Political posters – critical, poignant and collectible – ESA member Wendi Bradshaw
A small, unexpected collection of political travel ephemera presented itself during a visit to Hong Kong, in late 2019.
What is the allure of travel? Visiting distant lands, experiencing different cultures, learning of turbulent histories, seeing amazing landmarks, appreciating simplicities and nuances of existence in contrast to our own. For the ephemera buffs amongst us is the added chance to collect unusual and unique artifacts that highlight our trip.
What began as a stop-over in Hong Kong, late 2019, ended up being an unforgettable experience of living briefly with the turmoil of social protest, amongst a people who overwhelmingly appeared
graceful, humble and friendly.
On first venturing into the city streets of Hong Kong we were astounded to see everywhere, posters, pasted bills and placards promoting anti-government sentiment, in fact defiantly advocating political activism. Both posters below were added to WB’s travel journal.
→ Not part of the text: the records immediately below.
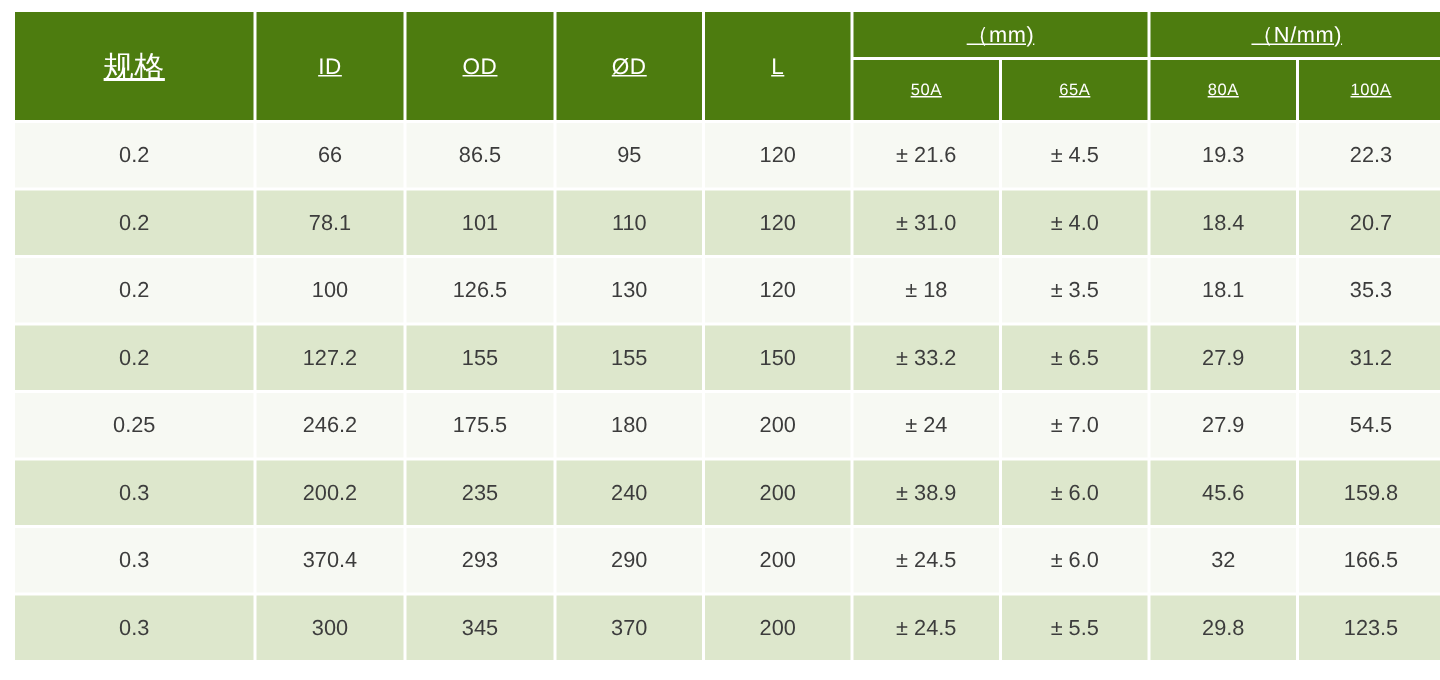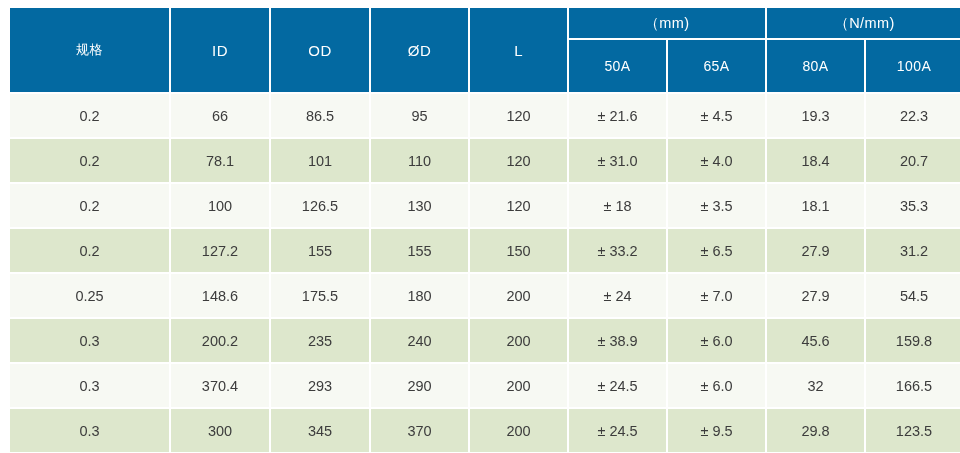--- a/index.html
+++ b/index.html
@@ -39,11 +39,12 @@
 
   
   th.hd {
-    background: #0369a1;
+    background: #4d7c0f;
     color: #ffffff;
     font-size: 15px;
     letter-spacing: 0.4px;
     height: 68px;
+    text-decoration: underline;
   }
   th.hd-tall {
     height: 68px;

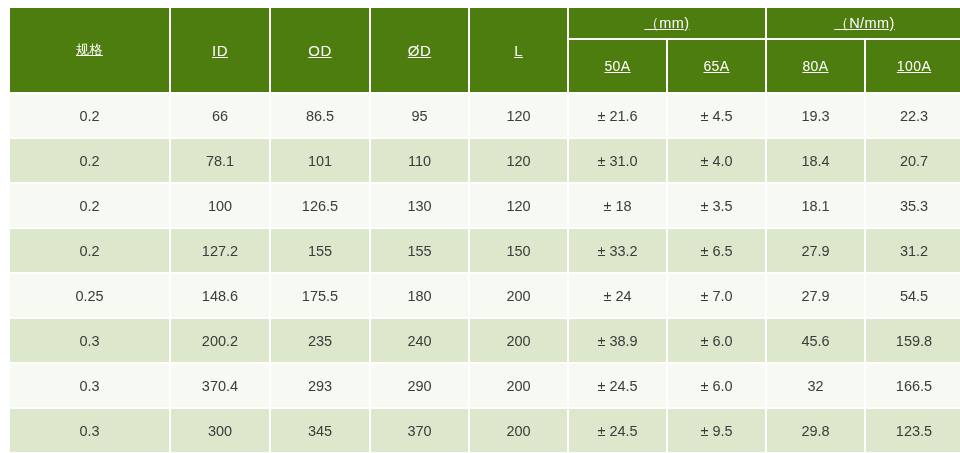--- a/index.html
+++ b/index.html
@@ -59,7 +59,7 @@
     font-weight: bold;
   }
   th.hd-cjk {
-    font-size: 13px;
+    font-size: 20px;
   }
 
   

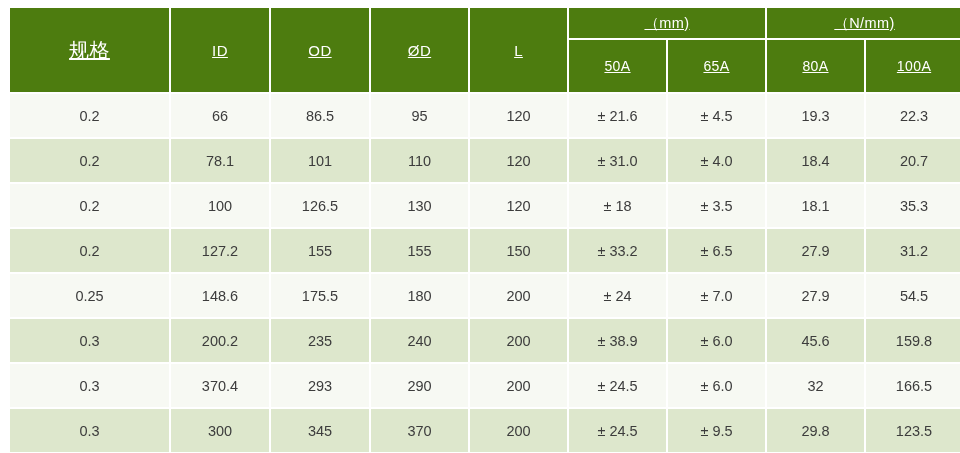--- a/index.html
+++ b/index.html
@@ -54,8 +54,8 @@
     font-size: 14.5px;
   }
   th.hd-sub {
-    height: 52px;
-    font-size: 14px;
+    height: 40px;
+    font-size: 11px;
     font-weight: bold;
   }
   th.hd-cjk {

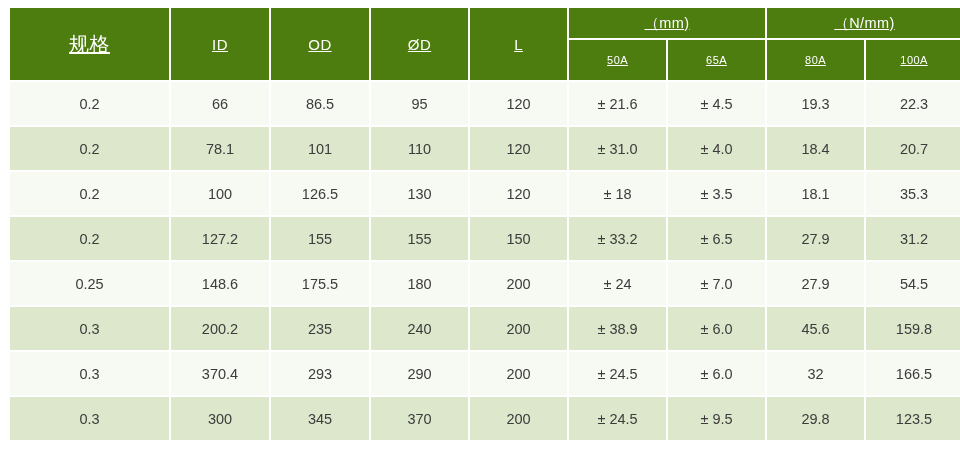--- a/index.html
+++ b/index.html
@@ -162,7 +162,7 @@
         </tr>
         <tr class="row-a">
           <td class="cell">0.25</td>
-          <td class="cell">148.6</td>
+          <td class="cell">246.2</td>
           <td class="cell">175.5</td>
           <td class="cell">180</td>
           <td class="cell">200</td>

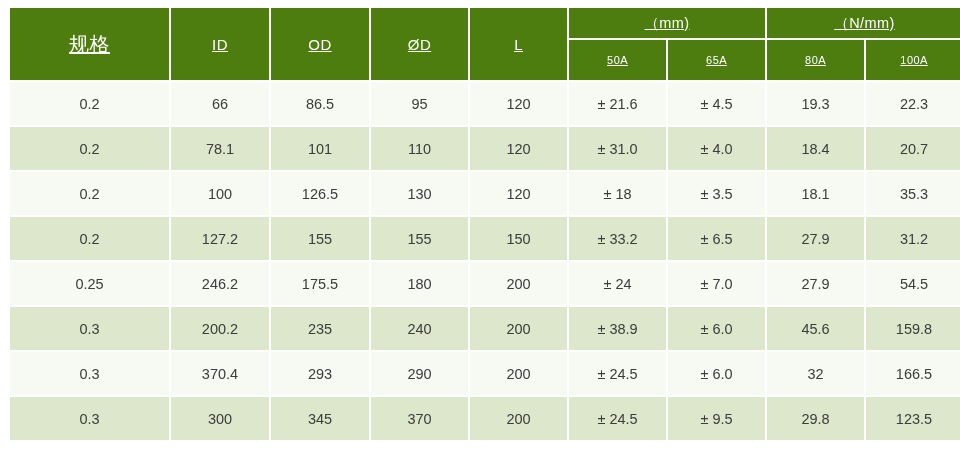--- a/index.html
+++ b/index.html
@@ -200,7 +200,7 @@
           <td class="cell">370</td>
           <td class="cell">200</td>
           <td class="cell">± 24.5</td>
-          <td class="cell">± 9.5</td>
+          <td class="cell">± 5.5</td>
           <td class="cell">29.8</td>
           <td class="cell">123.5</td>
         </tr>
As has been well relayed internationally, every night certain streets that were relatively quiet through the day came alive with crowds, initially quiet and milling,
frequently progressing to loud and violent, clashing with police.
There was also some graffiti in the down-town areas, which is apparently very out of character with the usual clean and tidy shop front facades.
The protest posters were immediately attractive to me, revealing a naïve, honest and desperate kind of artistic expression. I began photographing them. Once, I tried to peel one off a subway
wall, with success; then, watched on by a few passing commuters, tried a few more. However, the quality of paper meant they tore into strips; and many were pasted over the top of others, creating
a multi-layered mesh of papers. The poster production appeared to be a compilation of streamlined simplicity, mass produced in great volume, with the haste of printing and pasting-up indicated
in the poor quality. Most were A4 size, some an amalgamation of different sizes. There was one amazing, large mural, a huge collage really, approximately 2 metres square, comprised of post-it
notes – some containing messages written in Chinese characters – from a distance the notes created the image of a gesticulating person. The artistry was amazing – it would have taken some perilous amount of time to contrive.
Later that day, I read in the China Daily that applying, as well as removing poster placards, was considered a crime punishable by imprisonment. My collection ended at five.
These posters were produced under duress by unknown persons making complaint against their perceived oppression. One of the most profound and dangerous expressions human beings can
make is concerned with freedom of speech, and in Hong Kong the consequences can be dire. Yet each poster image represents a desperation to be heard, a pleading for support in sharing their
voice, in requesting and demanding change. From a society well known for their politeness, we also witnessed apologies aimed at tourists, for the inconvenience; a sentiment that was relayed to
us personally, several times. Interestingly, whenever I had the opportunity I asked local persons what they thought of the protests, and posters – every person I spoke with quietly admitted they
were in support of the activities, and that the time to make this stand was now.
No permission has been sought or acquired for their reproduction here – such publication would endanger the lives of the activist producers, who try to remain invisible. This imagery is displayed
with consideration of the wider human rights issues expressed by artists and creators, recognizing the profound impact these expressions have had on Hong Kong society, in polarizing and dividing opinion for communities both local and abroad. As individuals they go about their business through the day; at night, many unite. Their fight continues.
Protesters display placards to stranded travelers during a demonstration at the airport on August 13 2019.
Both images from: https://www.aljazeera.com/news/asia-pacific/2019/08/hong-kong-protesters-apologiseairport-chaos-190814151751512.html
The above are images are from a series of posters I didn’t t have the nerve to remove. A new awareness of the potential consequences of this unlawful activity made me reluctant to do more than take photographs.